Sometimes, when my police dog is tracking, he will stop to smell/lick animal odors. This is becoming a problem. Any help would be greatly appreciated.
I'm a police officer in Connecticut. My police dog is two years old. We just completed 4 months of training and he is doing well. He already has a couple of finds. My question is that sometimes when he is tracking, he will stop to smell animal odor. Sometimes it's so bad, that I have to grab him by the collar to pull him from that spot. He will even lick the area, and taste whatever he is smelling. He's a great tracking dog, but if he smells a certain odor, he will completely stop tracking and focus on that odor. Then he loses interest, and try's to find more animal odor to smell/lick. It seems like sometimes he can work through it, but, ever so often, it takes over his concentration, and the whole track is ruined. I've been giving him the "leave it" command which sometimes works. He won't urinate on a track (I finally fixed that problem), but the stopping and licking is becoming a huge problem. Missed a suspect last night hiding in the woods, because of this issue. Any help would be greatly appreciated. Thanks for everything you do!!
I know exactly what you are talking about here. It can develop into a serious problem for some dogs - even result in dogs being washed out of a K9 program.
You already found out that "over correcting" can shut the dog right down.
All you can do is really try and ID exactly the kind of scents your dog has problems with and collect them for use in training.
Maybe carry a zip lock bag with sterile bandage pads in it when you are out tracking. If the dog gets distracted - toss the bag down and come back later. Use rubber gloves and the sterile bandages to swab the area with it - trying to collect the odor.
Keep doing this and saving the scents in mason jars. Keep the jars in a cool dry location (a fridge).
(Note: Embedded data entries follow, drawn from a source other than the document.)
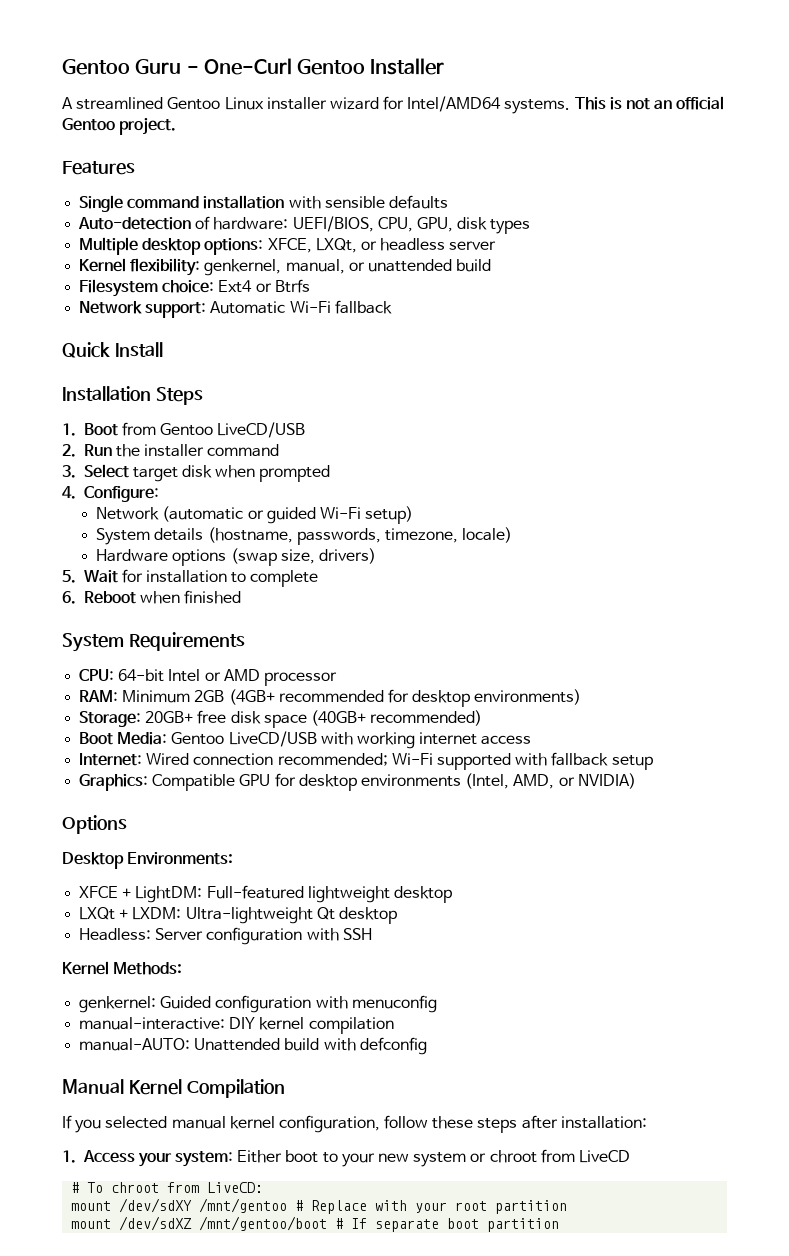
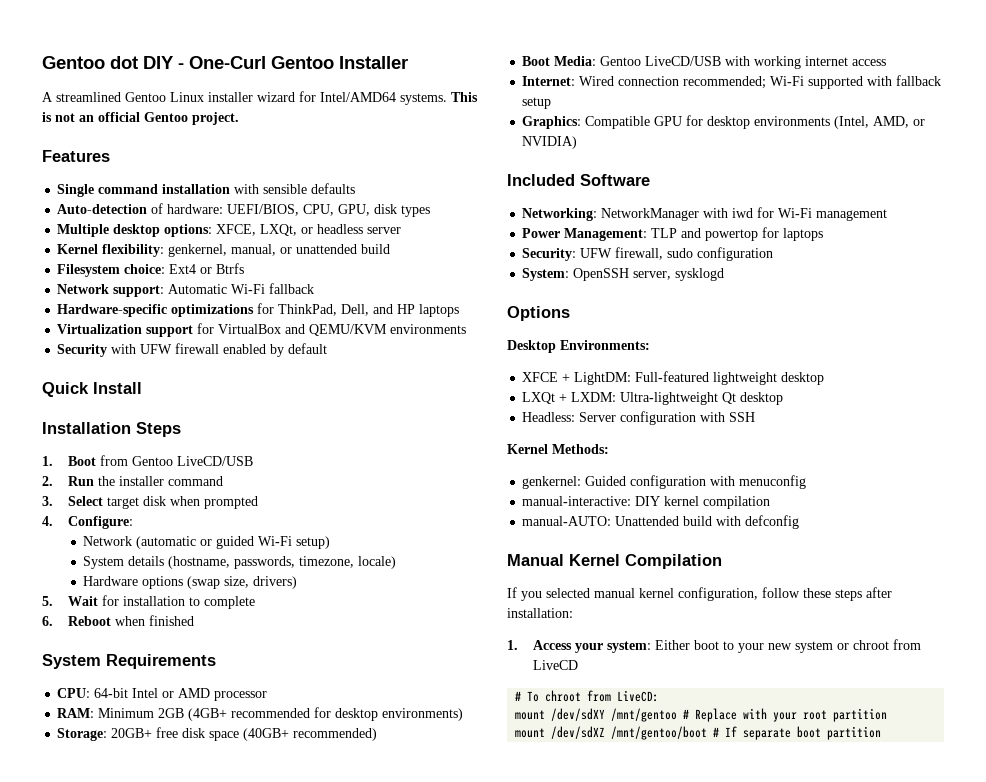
- Gentoo Guru - One-Curl Gentoo Installer
+ Gentoo dot DIY - One-Curl Gentoo Installer
+ Hardware-specific optimizations for ThinkPad, Dell, and HP laptops
+ Virtualization support for VirtualBox and QEMU/KVM environments
+ Security with UFW firewall enabled by default
+ Included Software
+ Networking: NetworkManager with iwd for Wi-Fi management
+ Power Management: TLP and powertop for laptops
+ Security: UFW firewall, sudo configuration
+ System: OpenSSH server, sysklogd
Once this is done and you have several examples. Use gloves and cut small pieces out of the swabs - so you have small amounts of the distracting odor. Use this odor samples during obedience training. Make him do long downs next to it, on leash and do what you have to do to make him not smell the odor.
In other words, train the dog to ignore the ODOR OFF THE TRACK. When the dog is ignoring the odor, reward by having a PARTY with his favorite toy. Not just one short toss or tug but multiple tosses and tug sessions. We want the dog to look forward to the PARTY. We want the PARTY to be more important than the odor. That usually can't happen if you toss a ball one time and put the dog away.
The end of the training is to leave more and more odor out in obedience. Do recalls past it, etc.
When you think you have that down part, leave the small pieces (not big ones) on a training track, leave a real article 15 feet or so further down the track (wind at your back).
The goal being to offer only a slight amount of scent and show the dog that if it works through the odor he gets a reward pretty quickly. After that it comes down to you learning to fade the reward. That part is covered in our DVD with the DVD I did with Michael Ellis, Finishing Work.
I think you really need to understand reward frequency and how it relates to punishment. The question will come up on how much you know about markers.